Exercise prompt: In the records below, reproduce exactly the lines from the one containing "2010-09-22 | USDJPY: 84.532 -> 84.523" through the one containing "2010-09-22 | y_est: 0.898 -> 0.892", both included, and omit the pictures.
(Data records)
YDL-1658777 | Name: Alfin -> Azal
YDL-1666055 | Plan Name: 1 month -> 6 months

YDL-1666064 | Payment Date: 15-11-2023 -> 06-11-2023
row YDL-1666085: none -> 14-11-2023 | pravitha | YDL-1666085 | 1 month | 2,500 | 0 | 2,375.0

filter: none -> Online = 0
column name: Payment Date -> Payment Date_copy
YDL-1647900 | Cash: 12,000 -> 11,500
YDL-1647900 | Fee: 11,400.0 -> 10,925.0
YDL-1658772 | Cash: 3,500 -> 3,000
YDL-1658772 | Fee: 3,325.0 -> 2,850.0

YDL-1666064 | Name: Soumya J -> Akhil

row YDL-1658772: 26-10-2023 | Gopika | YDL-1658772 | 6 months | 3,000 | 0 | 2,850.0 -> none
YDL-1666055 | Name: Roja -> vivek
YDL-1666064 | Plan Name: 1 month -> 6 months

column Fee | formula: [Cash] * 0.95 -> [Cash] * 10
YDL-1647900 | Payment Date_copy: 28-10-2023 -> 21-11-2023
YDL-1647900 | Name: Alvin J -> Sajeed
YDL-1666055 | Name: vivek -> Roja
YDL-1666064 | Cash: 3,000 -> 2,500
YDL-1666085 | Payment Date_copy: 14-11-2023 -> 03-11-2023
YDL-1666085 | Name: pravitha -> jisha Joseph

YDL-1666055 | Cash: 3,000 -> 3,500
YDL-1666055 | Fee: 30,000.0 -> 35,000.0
(End Data records)
(Data records)
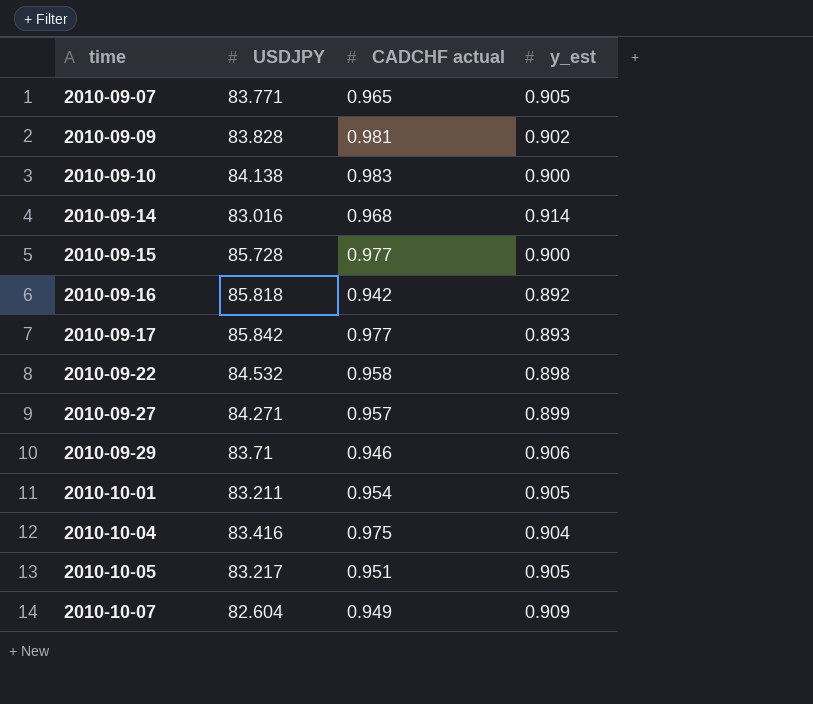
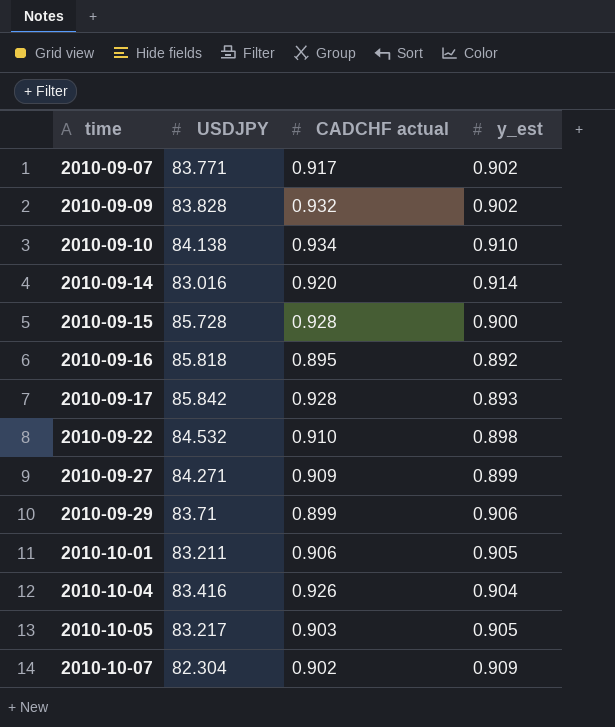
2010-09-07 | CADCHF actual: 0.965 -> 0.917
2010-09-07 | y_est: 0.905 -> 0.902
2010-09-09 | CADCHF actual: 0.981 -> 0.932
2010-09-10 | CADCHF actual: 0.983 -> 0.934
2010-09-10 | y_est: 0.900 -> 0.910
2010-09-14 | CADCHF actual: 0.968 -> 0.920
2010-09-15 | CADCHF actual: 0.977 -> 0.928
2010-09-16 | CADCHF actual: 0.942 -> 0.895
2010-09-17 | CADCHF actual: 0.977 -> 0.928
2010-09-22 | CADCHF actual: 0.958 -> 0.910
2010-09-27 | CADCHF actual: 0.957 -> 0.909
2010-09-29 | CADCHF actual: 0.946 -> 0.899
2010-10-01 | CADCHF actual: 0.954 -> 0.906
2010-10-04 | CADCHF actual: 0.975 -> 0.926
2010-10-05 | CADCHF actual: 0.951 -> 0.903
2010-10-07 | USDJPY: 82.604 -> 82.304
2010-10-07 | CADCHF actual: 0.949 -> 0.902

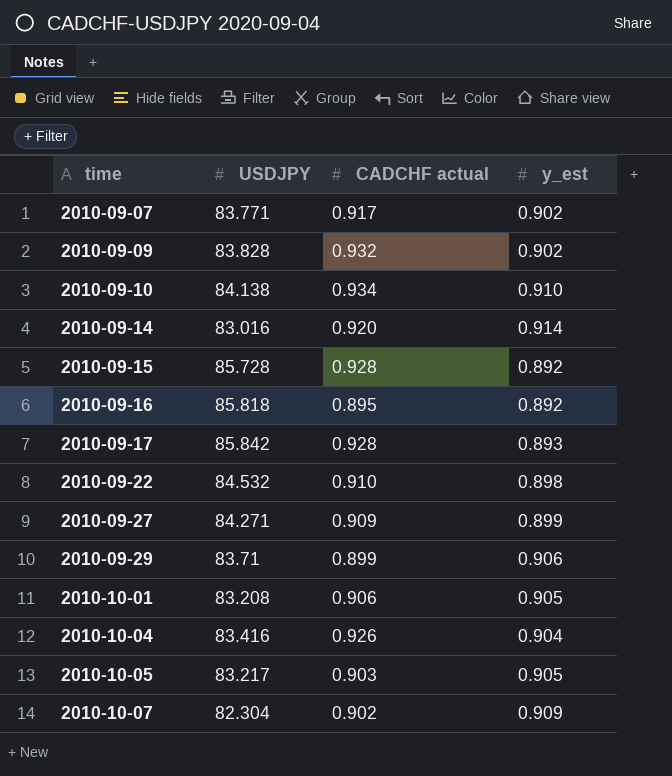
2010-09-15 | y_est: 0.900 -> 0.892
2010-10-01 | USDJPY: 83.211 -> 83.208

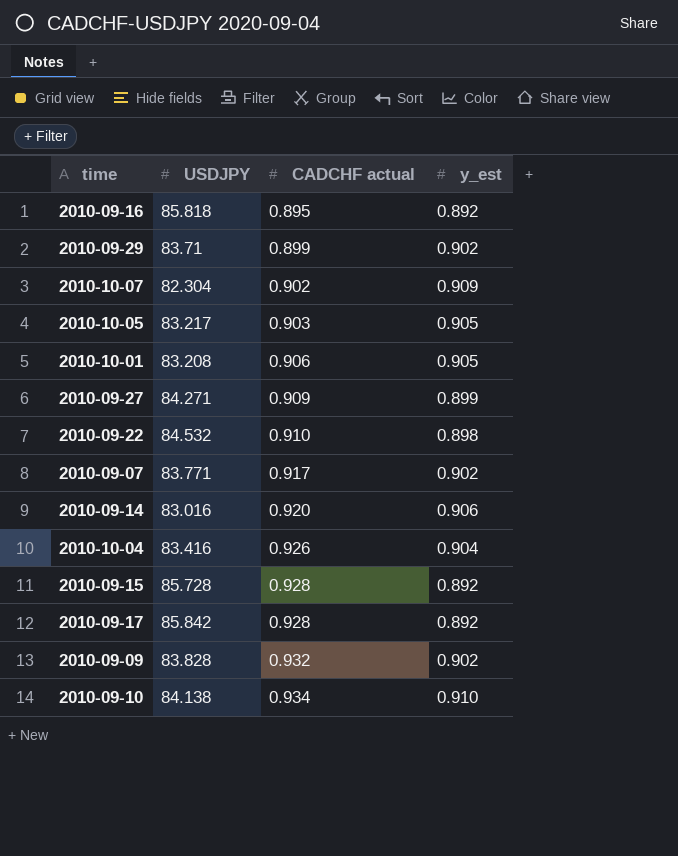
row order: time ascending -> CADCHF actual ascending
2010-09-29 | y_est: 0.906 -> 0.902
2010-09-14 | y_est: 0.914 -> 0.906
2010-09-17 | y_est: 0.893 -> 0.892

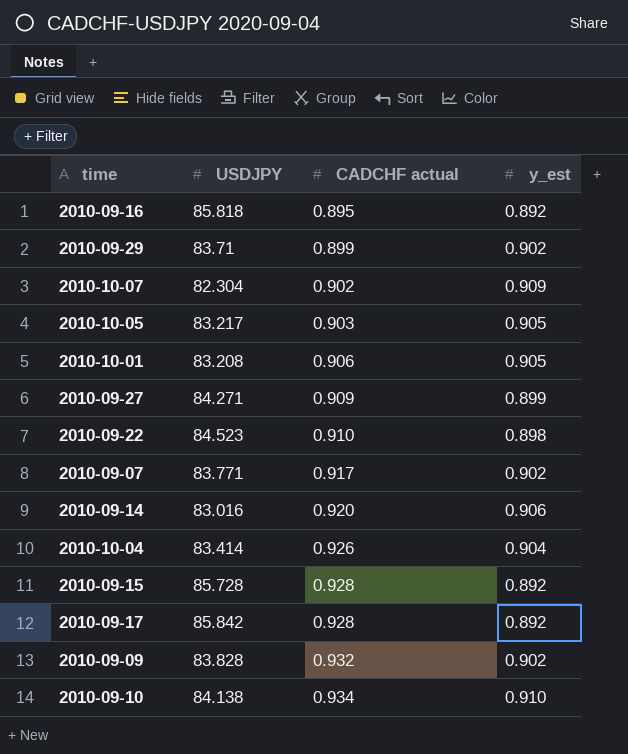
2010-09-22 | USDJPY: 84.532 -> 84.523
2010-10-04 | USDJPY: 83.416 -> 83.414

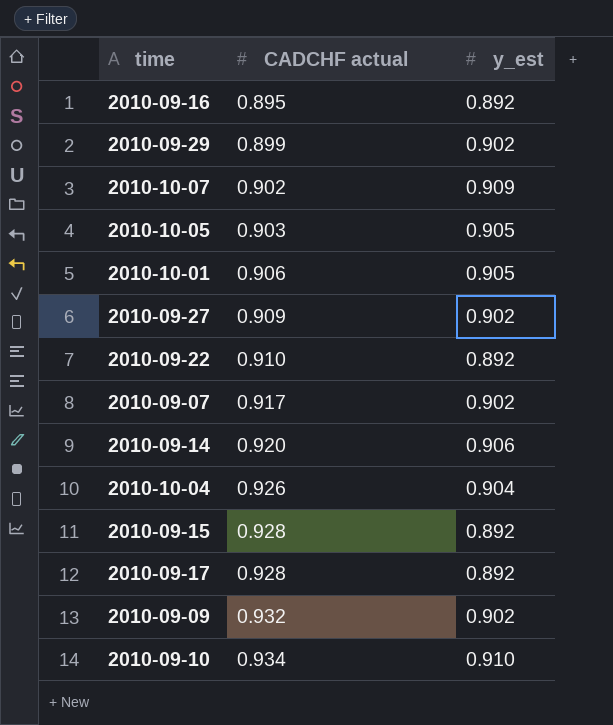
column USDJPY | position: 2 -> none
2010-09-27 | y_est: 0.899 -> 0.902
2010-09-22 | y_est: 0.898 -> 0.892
(End Data records)
Response below:
2010-09-22 | USDJPY: 84.532 -> 84.523
2010-10-04 | USDJPY: 83.416 -> 83.414

column USDJPY | position: 2 -> none
2010-09-27 | y_est: 0.899 -> 0.902
2010-09-22 | y_est: 0.898 -> 0.892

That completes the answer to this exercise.